#### Try it:
Go through the records and report each line holding the string "Within".

#### Records from a dataset:
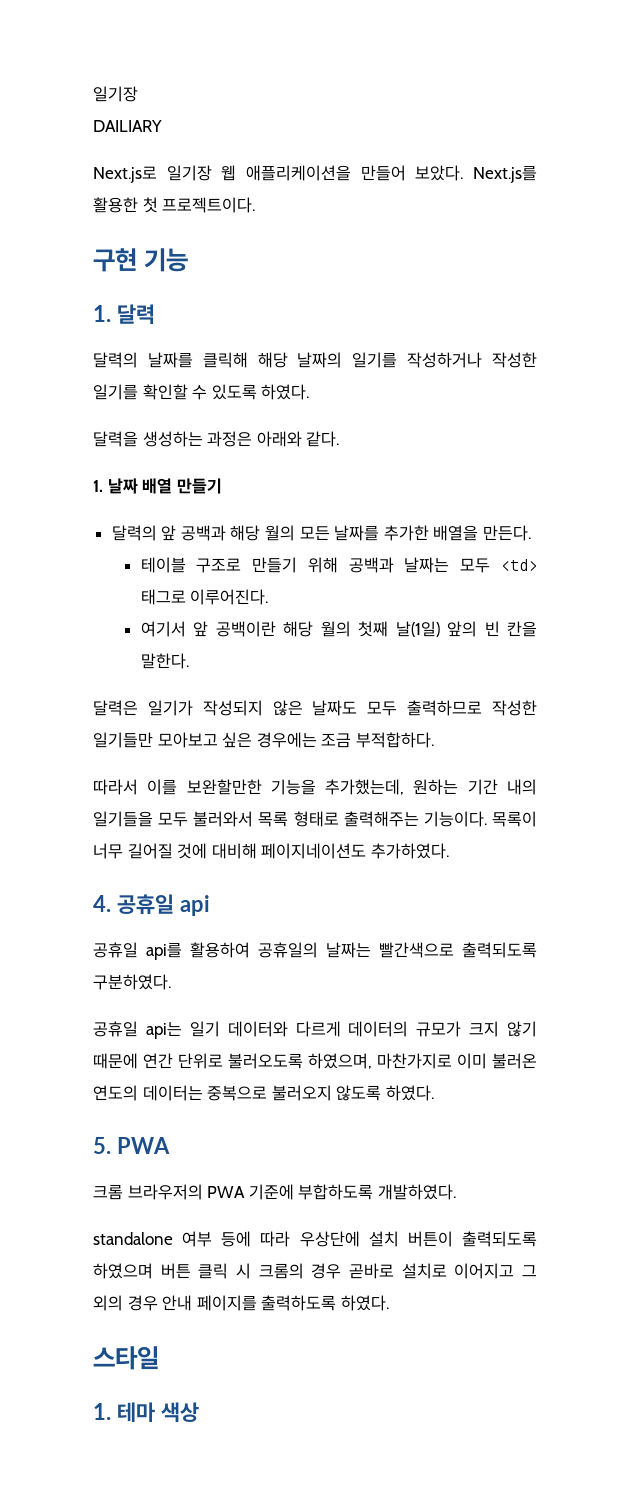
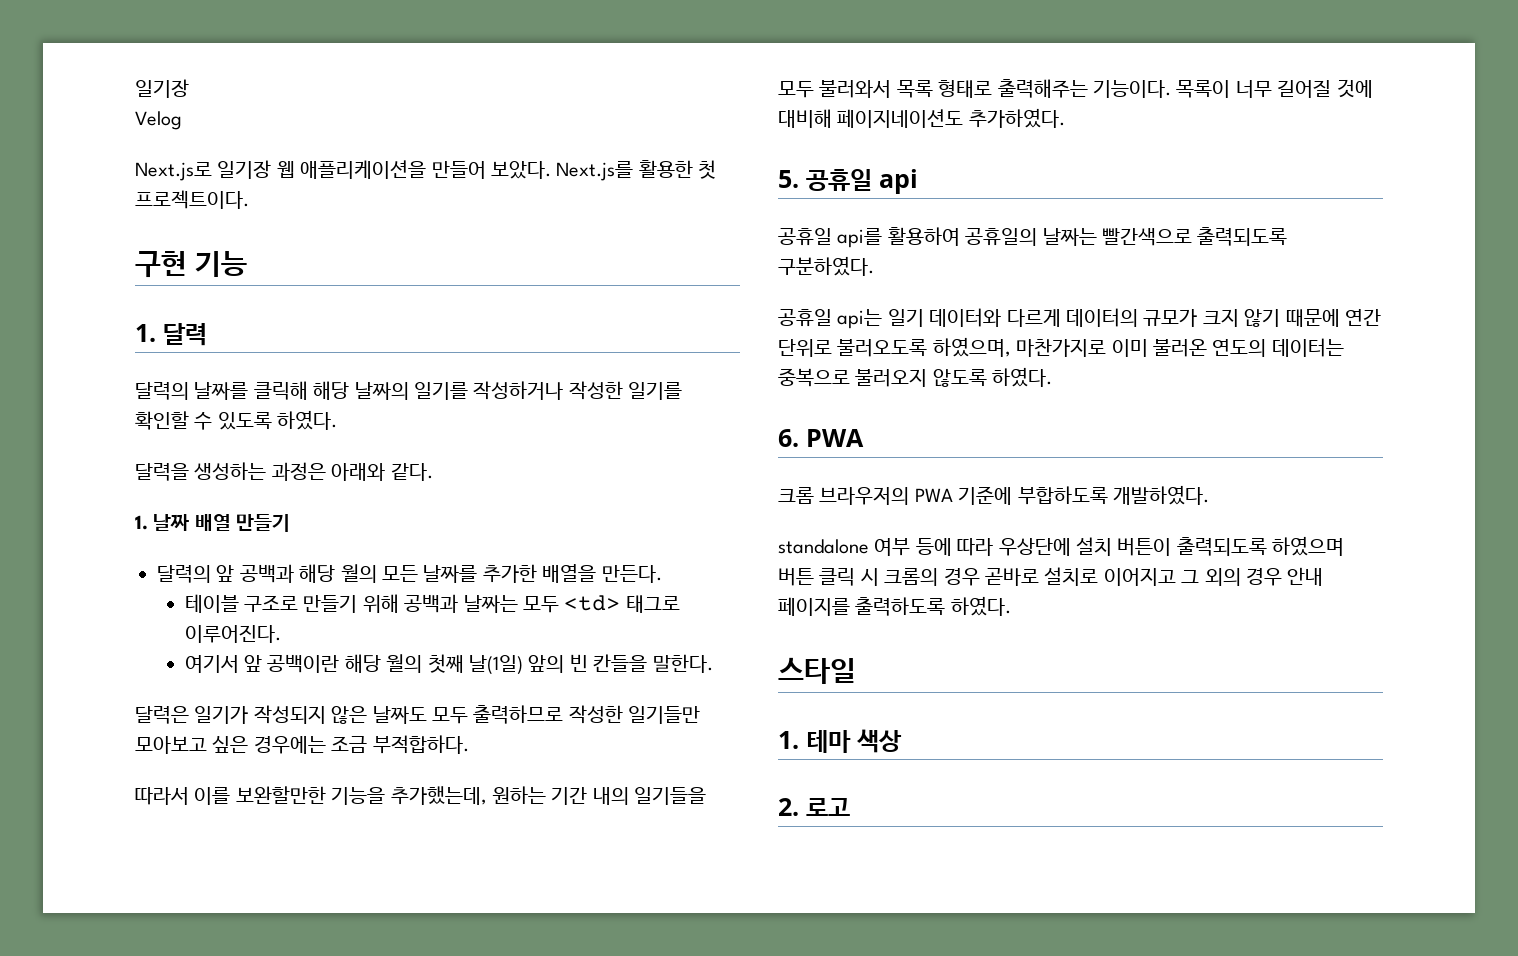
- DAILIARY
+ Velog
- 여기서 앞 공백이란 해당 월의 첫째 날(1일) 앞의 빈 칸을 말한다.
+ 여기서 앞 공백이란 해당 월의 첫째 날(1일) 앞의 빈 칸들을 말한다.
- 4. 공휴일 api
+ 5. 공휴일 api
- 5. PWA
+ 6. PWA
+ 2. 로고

* * *

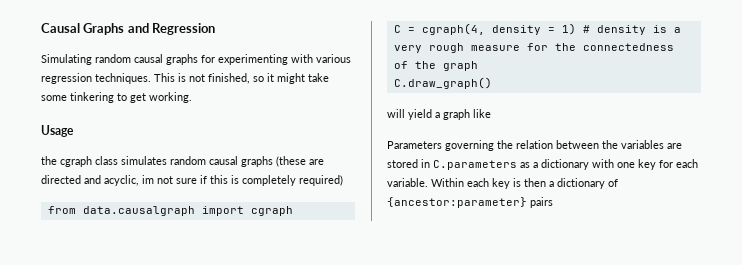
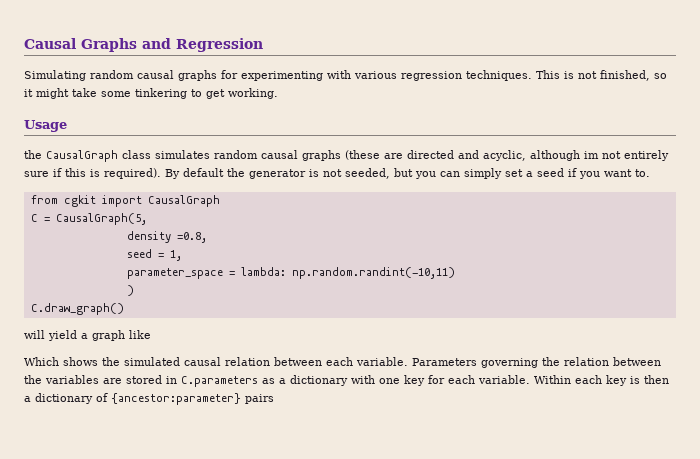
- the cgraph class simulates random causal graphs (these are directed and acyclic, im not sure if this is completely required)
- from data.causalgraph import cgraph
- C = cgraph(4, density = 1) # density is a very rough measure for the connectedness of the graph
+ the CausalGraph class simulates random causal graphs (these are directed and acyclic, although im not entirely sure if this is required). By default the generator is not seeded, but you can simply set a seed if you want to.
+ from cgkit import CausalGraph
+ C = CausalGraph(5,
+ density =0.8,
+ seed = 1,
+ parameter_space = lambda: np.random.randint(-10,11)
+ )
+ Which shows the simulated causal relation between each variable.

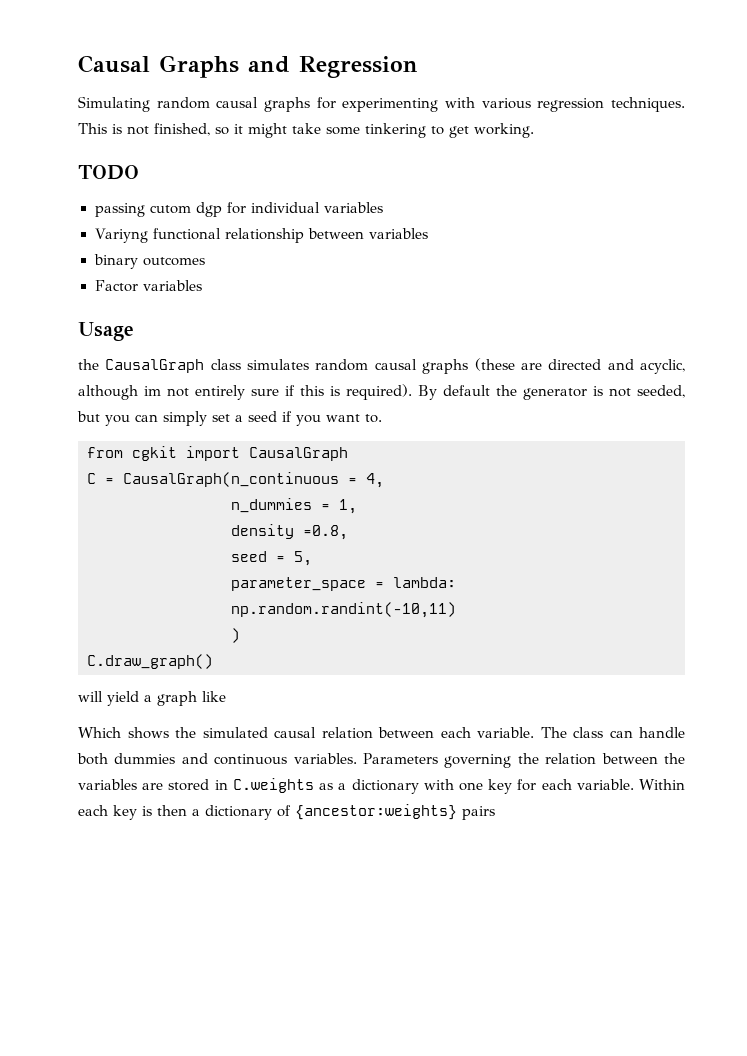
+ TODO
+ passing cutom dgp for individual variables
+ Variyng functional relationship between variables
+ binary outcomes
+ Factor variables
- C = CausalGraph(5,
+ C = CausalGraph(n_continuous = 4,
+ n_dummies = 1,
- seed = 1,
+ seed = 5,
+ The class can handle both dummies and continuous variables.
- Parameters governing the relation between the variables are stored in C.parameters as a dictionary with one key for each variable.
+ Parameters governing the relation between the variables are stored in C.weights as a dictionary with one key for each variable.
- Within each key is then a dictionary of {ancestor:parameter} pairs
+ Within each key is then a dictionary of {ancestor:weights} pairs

--

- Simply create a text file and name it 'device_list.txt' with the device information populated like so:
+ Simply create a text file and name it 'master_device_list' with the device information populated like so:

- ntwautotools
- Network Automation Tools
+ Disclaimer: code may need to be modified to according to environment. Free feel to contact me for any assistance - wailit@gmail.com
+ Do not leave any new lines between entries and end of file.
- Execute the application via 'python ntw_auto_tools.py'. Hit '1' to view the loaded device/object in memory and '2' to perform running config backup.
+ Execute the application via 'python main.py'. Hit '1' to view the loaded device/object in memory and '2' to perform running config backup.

#### Result for this exercise:
- Within each key is then a dictionary of {ancestor:parameter} pairs
+ Within each key is then a dictionary of {ancestor:weights} pairs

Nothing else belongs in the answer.